The shooting came at a particularly busy morning hour at the transit hub as overnight employees were handing off to co-workers on the early shift.

About the same time the gunfire erupted, San Jose firefighters rushed to a home about 10 miles away near 1100 Angmar Court that was engulfed by flames, officials said.
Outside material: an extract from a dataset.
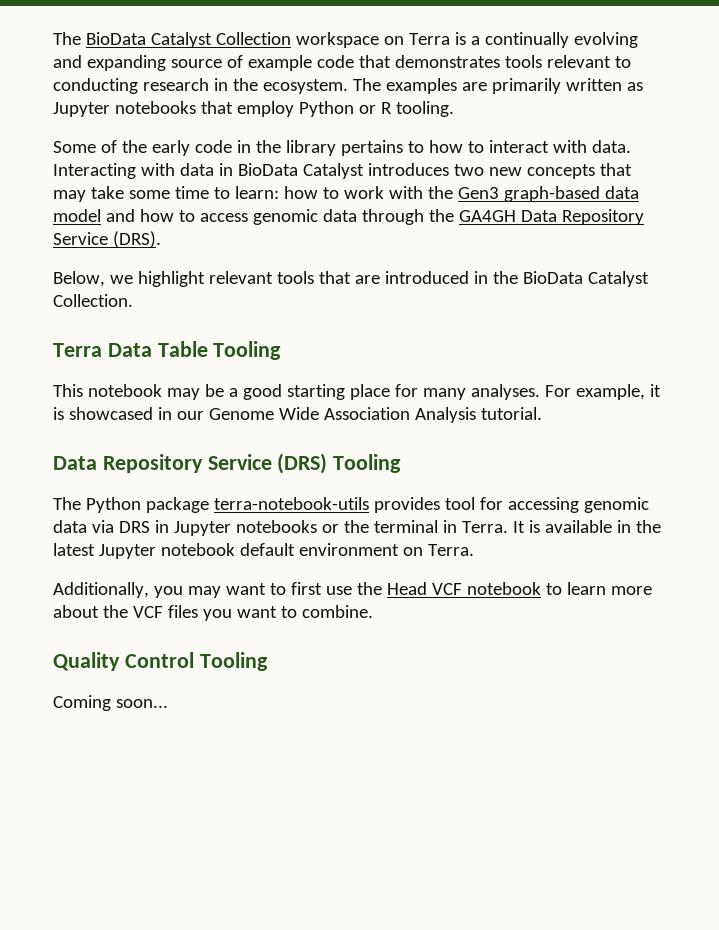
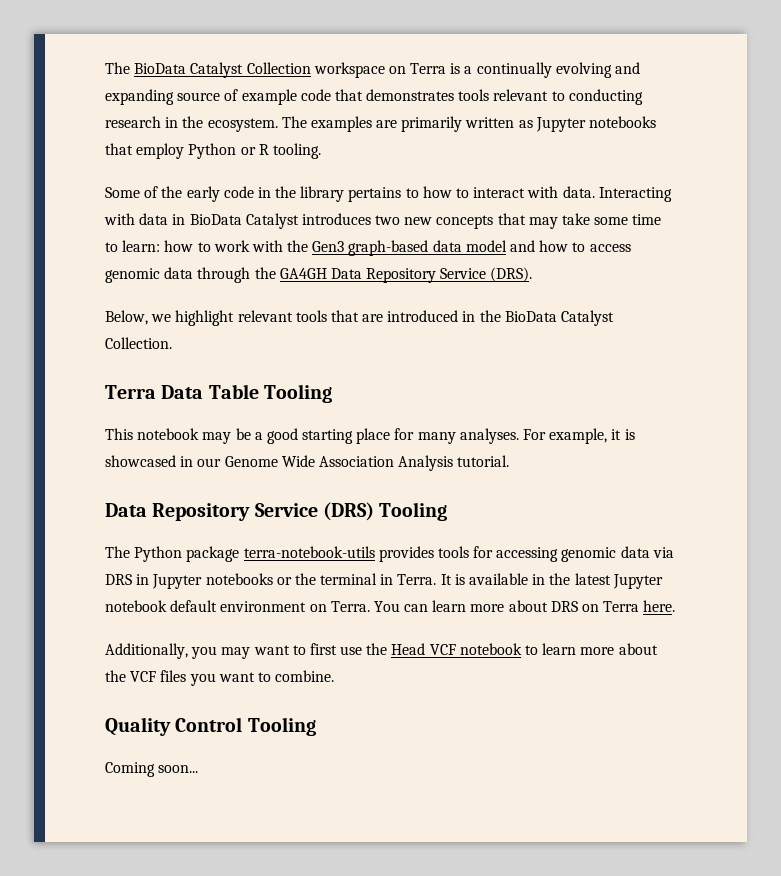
[444,497,475,510] tool -> [437,546,469,558] tools
(474, 550) none -> [373,600,676,612] You can learn more about DRS on Terra here.

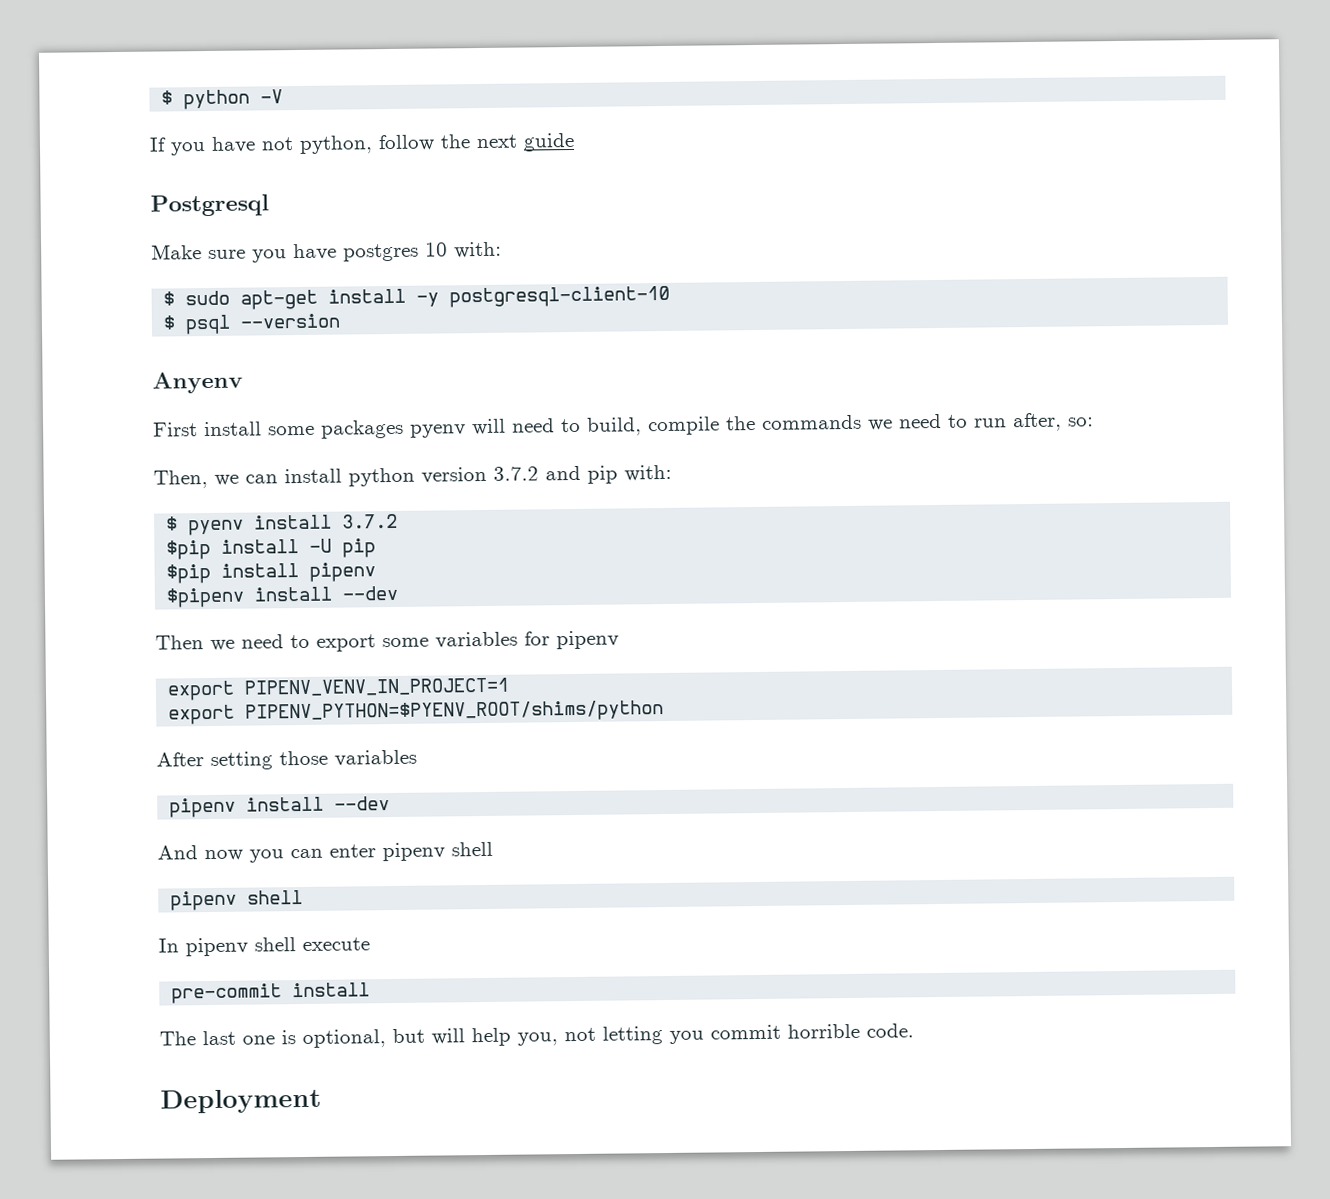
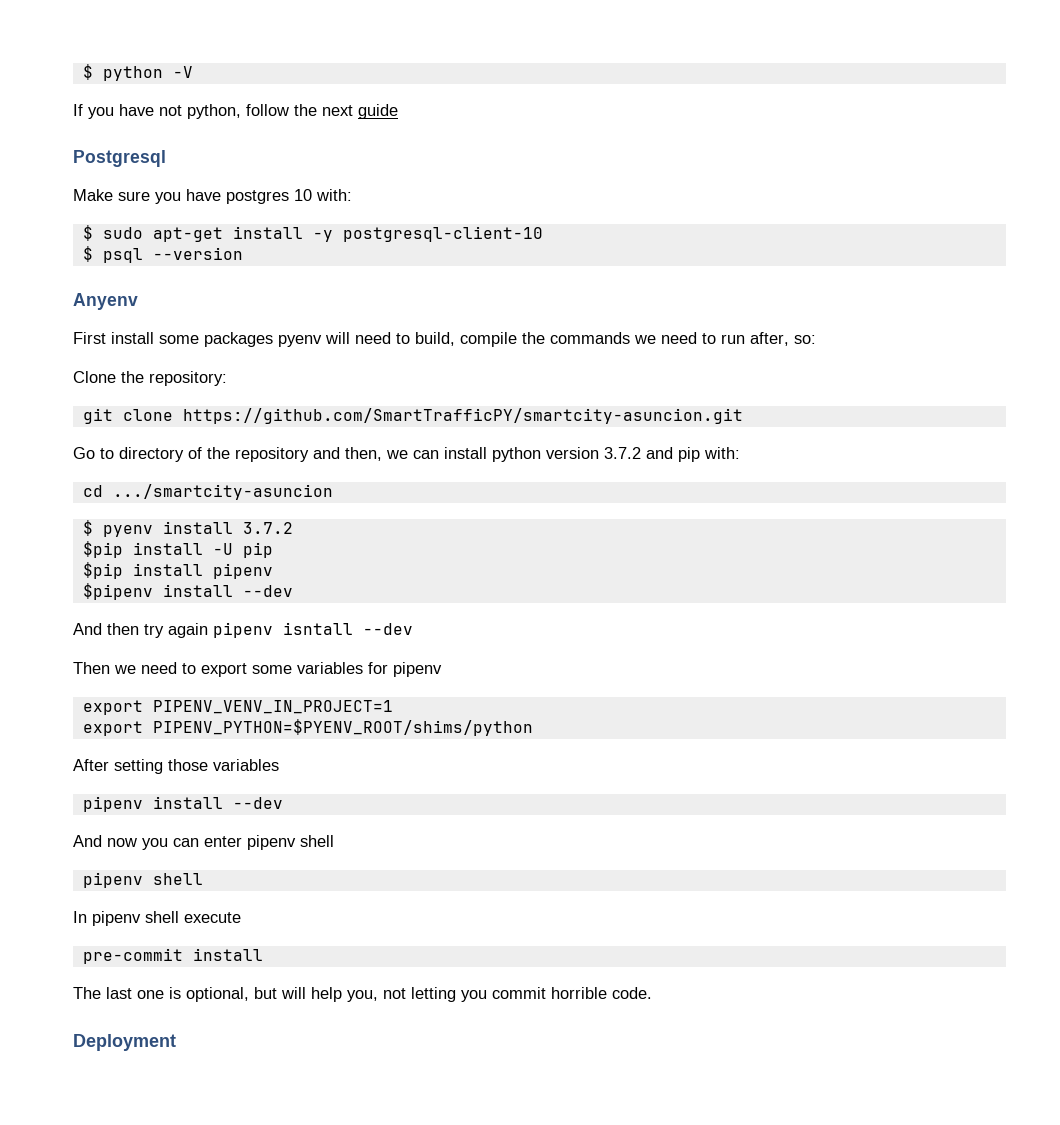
[153,470,208,489] Then, -> [73,371,227,386] [82,408,743,424] [73,447,382,462] Clone the repository: // git clone https://github.com/SmartTrafficPY/smartcity-asuncion.git // Go to directory of the repository and then,
(672, 473) none -> [82,484,333,500] // cd .../smartcity-asuncion
(399, 593) none -> [73,622,413,638] // And then try again pipenv isntall --dev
The home was Cassidy's, law enforcement sources said.

Authorities believe there was ammunition inside the home, and firefighters smelled an accelerant when they arrived, sources said.

Investigators are working on a theory that Cassidy planted an explosive in the home to go off around the same time as the shooting, Smith said Wednesday.

"He must have had some way to set it or have someone else do it," Smith said. "What we're operating under now is ... that he set some kind of device to go off at certain time, probably to coincide with his shooting."

The Santa Clara County Medical Examiner-Coroner's Office identified the victims Wednesday night as Paul Delacruz Megia, 42; Taptejdeep Singh, 36; Adrian Balleza, 29; Jose Dejesus Hernandez, 35; Timothy Michael Romo, 49; Michael Joseph Rudometkin, 40; Abdolvahab Alaghmandan, 63; Lars Kepler Lane, 63; and Alex Ward Fritch, 49.

Fritch died at a hospital late Wednesday.

"The last grim toll of yesterday's shooting has extinguished our desperate hope that perhaps the final shooting victim might survive," San Jose Mayor Sam Liccardo said in a statement Thursday. "Now, all we can do is what we must: support our families and coworkers in pain, and assist their journey to healing."